The good news is that, if you do experience culture shock, it is temporary and can be managed.  Here are some tips for minimising the effects:

  • Remember that what you are feeling is normal.  Most students will experience some degree of culture shock.
  • Keep in touch with your family and friends at home.  You can buy international calling cards which will make telephone calls cheaper, or use the computers in the International and Postgraduate Student Centre to Skype!
  • Keep photos, mementos and other familiar things around you.
  • Make familiar food – there are lots of places in Belfast where you should be able to buy food from your home country.  Eat a healthy diet.
  • Exercise!  Even if you don’t like sports or the gym there are lots of ways you can get exercise.  See the Queen’s Sport website for a full list of classes available.
  • Make lots of friends while you are here with other international students and local students.  Getting to know people in your class is important, but is also a great experience to meet people from other backgrounds.  If you are having trouble meeting people, why not join a Club or Society, or come along to some of our events!
  • Make sure to ask for help! At home it might be unusual for you to talk about your problems with people outside of your family, but it is completely normal to ask for help or to talk things through with support staff at the University, and remember that we are always happy to see you.
  • For some students, it will be important to meet other people of your faith.  If you are not sure where you can find a community who follow your faith, come to International Student Support and we will help.
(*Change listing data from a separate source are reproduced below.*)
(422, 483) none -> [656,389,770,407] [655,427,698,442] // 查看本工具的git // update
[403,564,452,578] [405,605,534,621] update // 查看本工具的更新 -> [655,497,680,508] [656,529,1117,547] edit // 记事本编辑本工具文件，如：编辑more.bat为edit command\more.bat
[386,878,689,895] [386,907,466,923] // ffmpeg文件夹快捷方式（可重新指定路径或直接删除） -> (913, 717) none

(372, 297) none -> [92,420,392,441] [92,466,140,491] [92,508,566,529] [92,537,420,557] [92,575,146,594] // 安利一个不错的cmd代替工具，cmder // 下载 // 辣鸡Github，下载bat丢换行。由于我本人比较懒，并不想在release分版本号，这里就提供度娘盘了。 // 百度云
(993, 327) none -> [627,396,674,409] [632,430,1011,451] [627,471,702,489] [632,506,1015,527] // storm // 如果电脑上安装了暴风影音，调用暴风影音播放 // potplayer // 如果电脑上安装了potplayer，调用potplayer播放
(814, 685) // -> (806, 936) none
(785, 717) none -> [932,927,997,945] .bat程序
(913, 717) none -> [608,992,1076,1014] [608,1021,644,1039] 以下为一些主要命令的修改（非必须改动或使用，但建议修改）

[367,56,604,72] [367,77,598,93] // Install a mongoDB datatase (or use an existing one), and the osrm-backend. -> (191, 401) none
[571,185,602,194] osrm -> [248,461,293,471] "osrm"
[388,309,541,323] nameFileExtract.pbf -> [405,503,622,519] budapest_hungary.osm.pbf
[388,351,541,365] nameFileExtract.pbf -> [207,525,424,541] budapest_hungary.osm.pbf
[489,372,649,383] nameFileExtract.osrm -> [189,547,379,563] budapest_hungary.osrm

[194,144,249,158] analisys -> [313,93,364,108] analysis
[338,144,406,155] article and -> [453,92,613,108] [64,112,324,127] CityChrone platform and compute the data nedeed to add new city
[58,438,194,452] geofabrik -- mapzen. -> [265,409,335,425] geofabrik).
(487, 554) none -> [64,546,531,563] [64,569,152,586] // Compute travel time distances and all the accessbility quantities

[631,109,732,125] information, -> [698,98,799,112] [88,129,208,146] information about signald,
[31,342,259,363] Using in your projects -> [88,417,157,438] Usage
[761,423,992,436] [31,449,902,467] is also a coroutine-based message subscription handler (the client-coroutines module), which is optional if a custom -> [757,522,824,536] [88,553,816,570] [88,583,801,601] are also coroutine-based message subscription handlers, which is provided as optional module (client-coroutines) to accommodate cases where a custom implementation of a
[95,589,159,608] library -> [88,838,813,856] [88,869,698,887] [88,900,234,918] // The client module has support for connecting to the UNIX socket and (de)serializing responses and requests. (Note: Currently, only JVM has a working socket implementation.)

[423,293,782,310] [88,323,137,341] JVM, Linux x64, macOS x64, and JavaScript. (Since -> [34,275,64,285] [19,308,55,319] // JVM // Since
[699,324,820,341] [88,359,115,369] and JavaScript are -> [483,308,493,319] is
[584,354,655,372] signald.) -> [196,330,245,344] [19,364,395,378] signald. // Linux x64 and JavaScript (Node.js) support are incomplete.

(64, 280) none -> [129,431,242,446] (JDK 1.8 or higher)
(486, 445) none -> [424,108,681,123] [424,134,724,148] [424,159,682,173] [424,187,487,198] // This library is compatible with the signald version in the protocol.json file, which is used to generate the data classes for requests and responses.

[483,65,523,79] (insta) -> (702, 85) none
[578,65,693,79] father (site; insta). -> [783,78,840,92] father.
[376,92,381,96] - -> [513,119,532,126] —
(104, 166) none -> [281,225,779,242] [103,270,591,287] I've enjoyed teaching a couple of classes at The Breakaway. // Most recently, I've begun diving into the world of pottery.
Most importantly, know that this is a completely normal experience, and in fact, it can even have benefits!  The experience will make you learn things about a new culture while becoming more aware of aspects of your own culture as well as giving you valuable skills and confidence that will stay with you throughout your life.  We hope that you are all settling in OK, but if you are having difficulty with any aspect of your life here, come to see the International Student Support team – you are our top priority!


Living in Northern Ireland

Living in another culture can be strange.  Even if you are from a western culture you will notice that Northern Ireland's culture is different to your own.  You will find that people say 'please' and 'thank-you' very often.  These are forms of politeness which are expected.  You will notice in shops, banks, pubs and bus stops etc that people queue.  This means that you stand in line and wait your turn to be served or get on the bus.  It is considered rude if you do not queue.  If you are invited to someone's home for a meal it is usual to take a small gift such as flowers or chocolates.  You should also tell them if you have specific religious or dietary needs.

You must be 18 years old or more to drink alcohol in the UK.  You do not have to drink alcohol in pubs, you can choose from a wide range of soft drinks and fruit juices.

Smoking is banned inside all public buildings in the UK, including all of Queen's University buildings, pubs, restaurants, nightclubs, and private clubs.  You will see 'No Smoking' signs.  You cannot smoke in Queen's University student residences and if you rent a property in the private sector you must check if you are permitted to smoke in the property.  It is forbidden to smoke on Queen's grounds except for designated smoking areas.

Men and women have equal rights in the UK and it is illegal to discriminate against someone because of their race, gender, age, class, sexual orientation or disability.


The national emergency number in the UK is 999.  This number is for police, ambulance and fire service and is ONLY TO BE USED FOR VERY SERIOUS EMERGENCIES.

You can call this number free from any phone.  Your call will be answered by an operator who will ask which service you require (i.e. police, ambulance or fire service).  You will need to give your name and explain your situation. If you are using a landline phone (such as a payphone and not your mobile), emergency services will be able to track your call and will know where you are.  If you are calling from a mobile phone you will have to explain where you are.

If you are not sure about whether or not you should ring 999, you can call Queen's Security on 028 9097 5099, who will be able to help you.